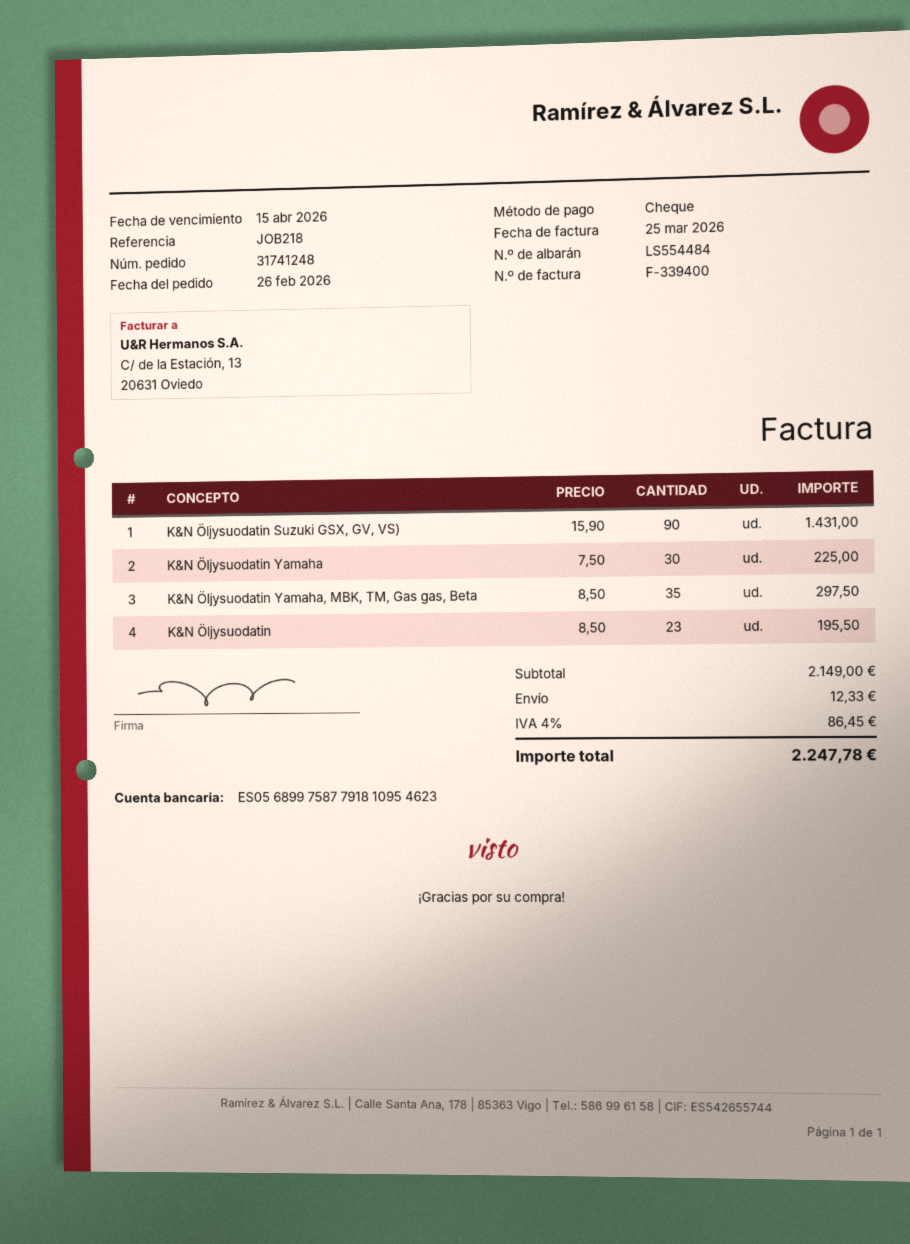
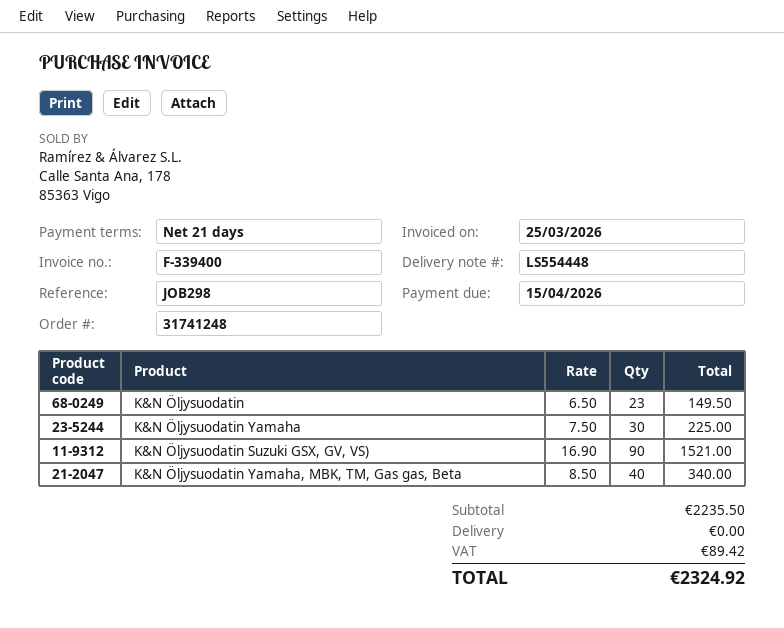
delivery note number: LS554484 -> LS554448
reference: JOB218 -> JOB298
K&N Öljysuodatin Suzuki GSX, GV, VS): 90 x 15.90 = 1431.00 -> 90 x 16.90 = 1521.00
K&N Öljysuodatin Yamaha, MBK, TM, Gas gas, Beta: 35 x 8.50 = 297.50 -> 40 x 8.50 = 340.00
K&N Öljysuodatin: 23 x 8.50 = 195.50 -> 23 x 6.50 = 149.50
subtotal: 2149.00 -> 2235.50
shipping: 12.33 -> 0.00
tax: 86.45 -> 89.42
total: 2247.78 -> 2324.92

Directions for this task » A complete answer reproduces every line of the records in which the word "Öljysuodatin" occurs.

Expected output »
K&N Öljysuodatin Suzuki GSX, GV, VS): 90 x 15.90 = 1431.00 -> 90 x 16.90 = 1521.00
K&N Öljysuodatin Yamaha, MBK, TM, Gas gas, Beta: 35 x 8.50 = 297.50 -> 40 x 8.50 = 340.00
K&N Öljysuodatin: 23 x 8.50 = 195.50 -> 23 x 6.50 = 149.50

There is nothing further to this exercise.